12 March 2024

The ghost at the table – Draft 03 – Chapter 23

By Lee

Andy Delmonte

I sit alone, the office around me a mess of papers and dust. The light from my desk lamp is weak, throwing shadows against the walls like crooked fingers. They blend with the darkness outside my window, a seamless transition from the physical to the metaphorical.

The computer screen glares back at me. Blank. My fingers hover over the keys, itching to move, but they’re frozen by the weight of what’s happened. I can’t shake it off, the feeling that each story I write is just a drop in an ocean of filth and crime. It clings to me, heavy as wet wool.

I’ve covered it all—the beatings, the scams, the cold-blooded murder. Each headline a scream into the void. Each article, a paper tombstone for someone’s tragedy. I sigh, a sound lost in the silence of my office.

My mind races back to the texts I sent Stephanie. Information I shouldn’t have shared but did. For justice? For truth? Or maybe because I’m tired of feeling helpless. I’ve got a wife, four kids. They’re the real reason I take these risks. To make their world seem less rotten.

“Focus, Andy,” I mutter to myself. The cursor on the screen blinks back at me, impatient. Time to pour out another story, to try and cleanse this city’s wounds with words and expose the poison festering beneath. The thought both exhausts and fuels me.

I start typing.

My brow is a battleground of lines, each crease a story, a scar. Eyes heavy with what I’ve seen. They burn, not with tears, but with the acid truth of human cruelty. Haunted eyes. They’ve looked into the abyss too long. The abyss is looking back now.

I lean forward, fingers pausing. The world outside is quiet, but inside, it’s chaos. Thoughts clash. Memories like shrapnel.

There’s whiskey in the drawer. Amber peace. Do I reach for it? It’s a siren call to forget, to blur the edges of reality that cut too deep. My hand moves almost on its own, betraying my resolve. The drawer creaks open, a whisper of temptation.

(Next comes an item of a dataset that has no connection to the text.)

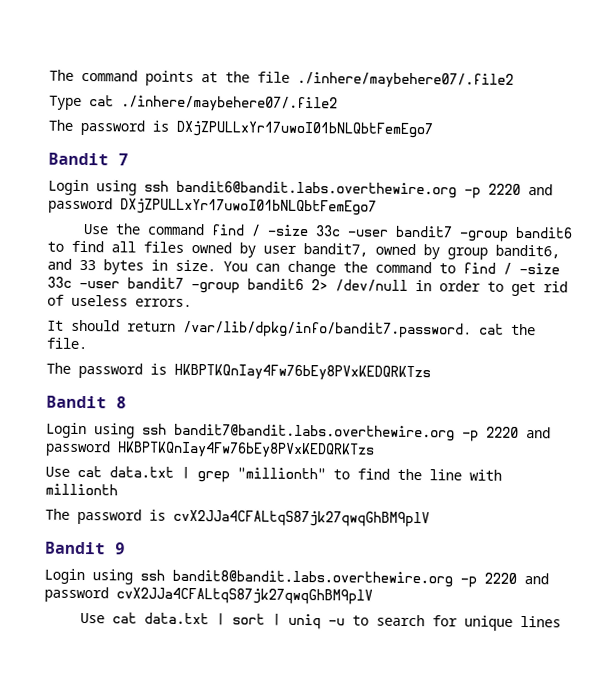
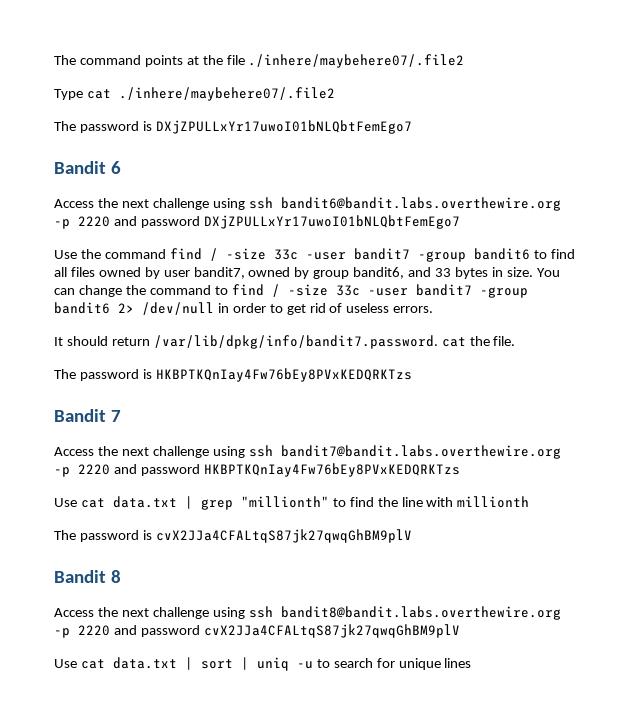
[118,153,129,166] [48,179,89,196] 7 // Login -> [110,161,121,174] [54,198,209,210] 6 // Access the next challenge
[116,396,127,409] [46,422,87,439] 8 // Login -> [110,410,121,422] [54,446,209,458] 7 // Access the next challenge
[115,542,126,555] [44,568,85,585] 9 // Login -> [110,570,121,583] [54,607,209,619] 8 // Access the next challenge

The bottle’s there, half-empty—or half-full, if you’re fool enough to hope. It feels cool, solid. Real. More real than the shadows I chase in my stories. More forgiving than the dark alleys and darker deeds they lead me down.

To drink or not to drink—it’s more than a question. It’s a choice between numbing the pain and facing the night head-on. A choice between oblivion and the harsh light of day.

“Damn it,” I hiss through clenched teeth. The bottle’s weight in my hand is familiar, comforting in its promise of escape. Yet the screen waits. The city waits. And somewhere out there, the truth waits.

I set the bottle down harder than I mean to. It’s decided then. No drowning today. Not in whiskey, anyway. Maybe in words, if I’m lucky. If the city’s lucky.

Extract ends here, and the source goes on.